- BRIEF -
Report how many lines of the entries below contain the word "label", and nothing more.

== TASK MATERIAL ==

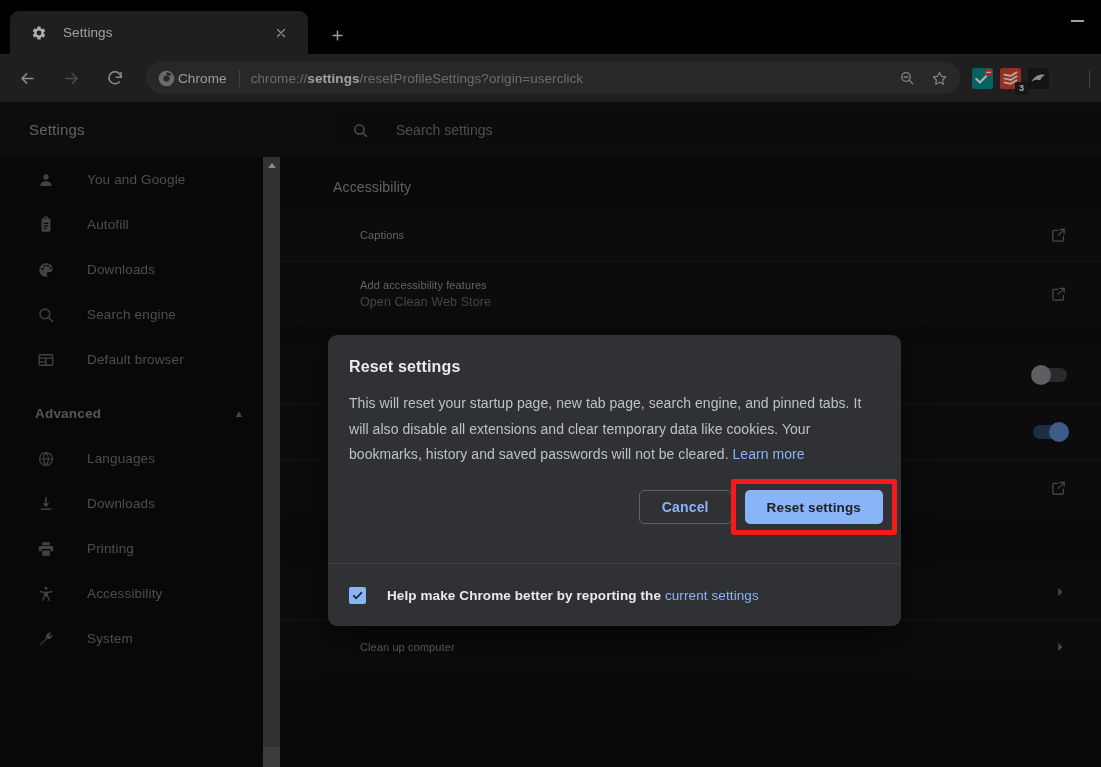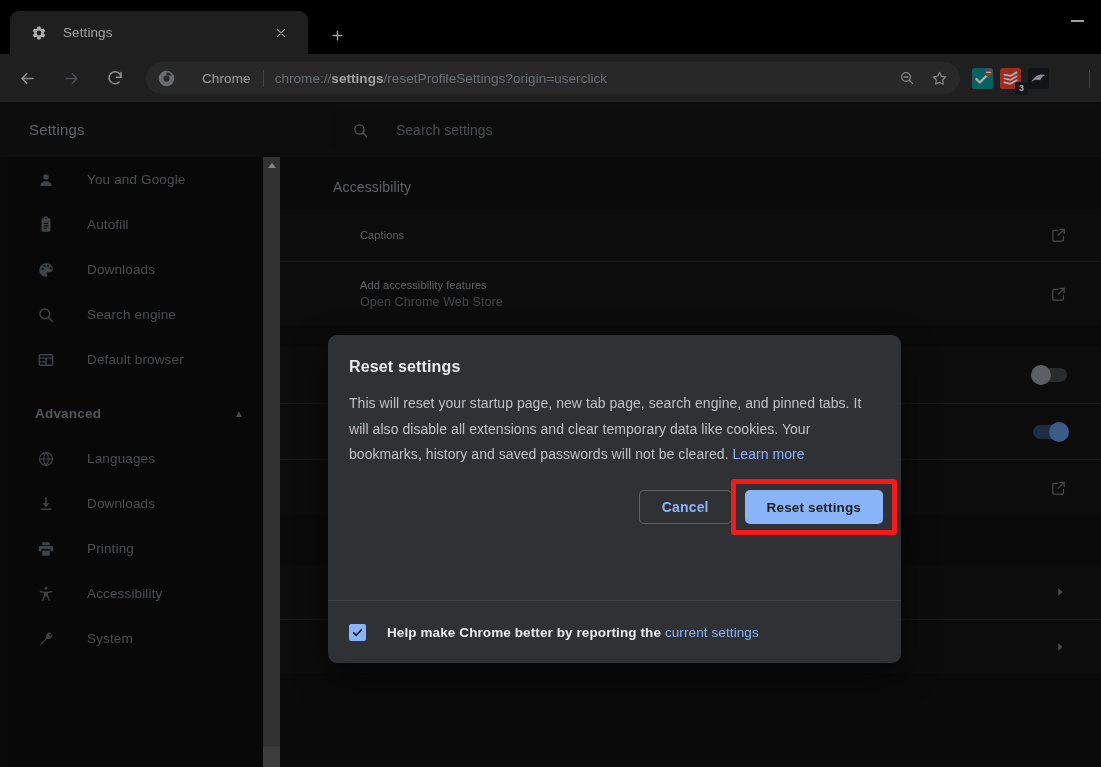--- a/index.html
+++ b/index.html
@@ -64,7 +64,7 @@
   }
   #chrome-badge{ display:flex; align-items:center; flex:0 0 auto; }
   #chrome-badge-label{
-    font-size:13.5px; color:#e0e2e5; margin-left:27px; letter-spacing:.1px;
+    font-size:13.5px; color:#e0e2e5; margin-left:3px; letter-spacing:.1px;
   }
   #omni-sep{ width:1px; height:17px; background:#5f6368; margin:0 11px 0 12px; }
   #omni-url{

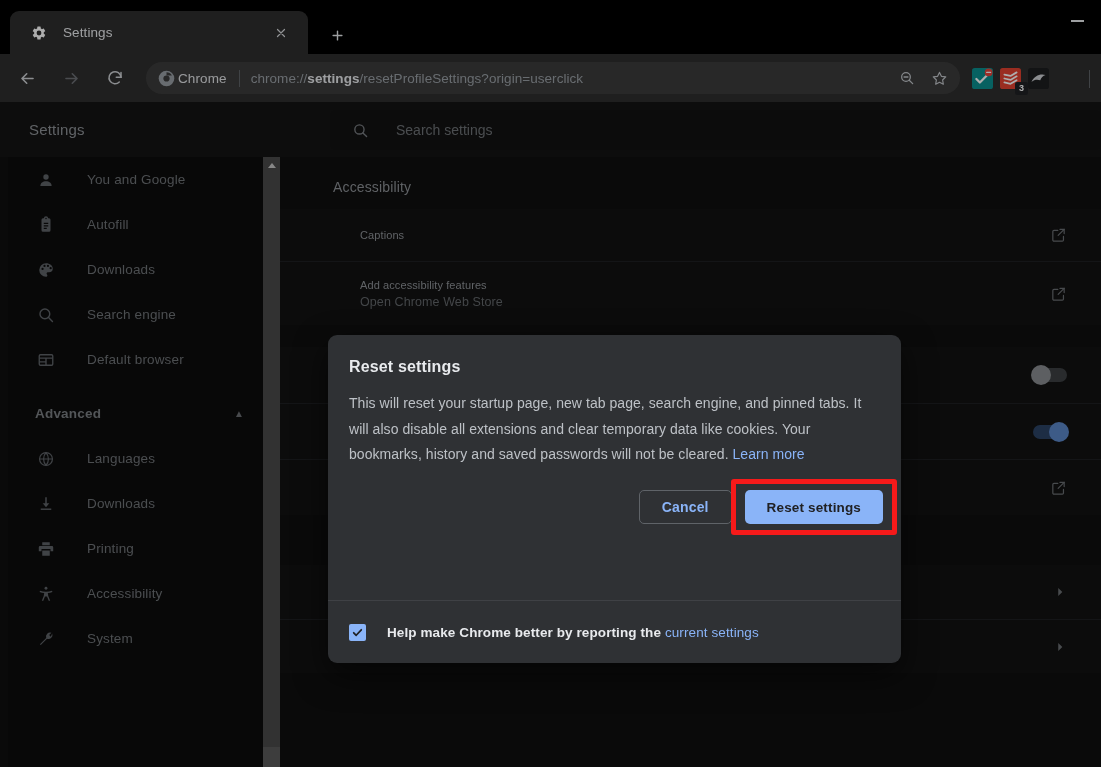--- a/index.html
+++ b/index.html
@@ -496,7 +496,7 @@
         </div>
         <div class="row tall">
           <span class="row-label">Add accessibility features</span>
-          <span class="row-sub">Open Chrome Web Store</span>
+          <span class="row-sub">Open Clean Web Store</span>
           <span class="row-right">
             <svg width="17" height="17" viewBox="0 0 24 24" stroke="currentColor" stroke-width="1.7" fill="none" stroke-linecap="round">
               <path d="M14 4h6v6"></path>

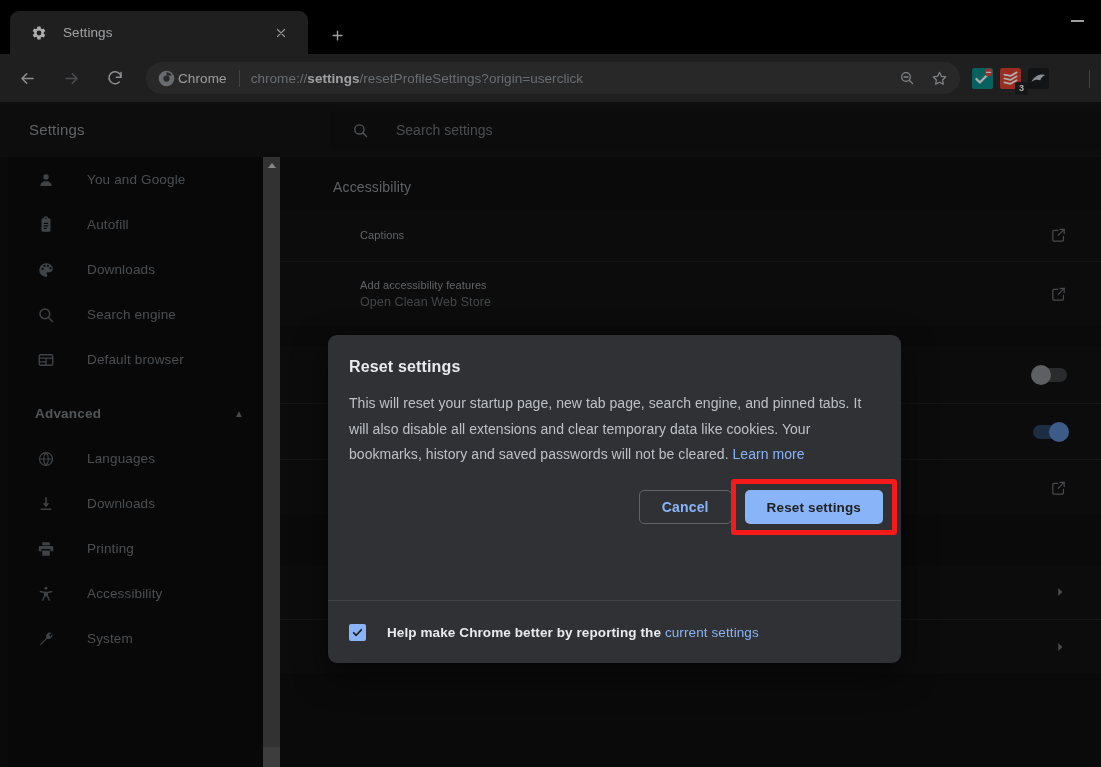--- a/index.html
+++ b/index.html
@@ -196,7 +196,7 @@
     background:rgba(0,0,0,0.32);
   }
   #dialog{
-    position:absolute; left:328px; top:335px; width:573px; height:328px;
+    position:absolute; left:328px; top:335px; width:573px; height:291px;
     background:#2f3134; border-radius:9px;
     box-shadow:0 12px 32px rgba(0,0,0,.6);
     overflow:hidden;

===

- RESULT BELOW -
2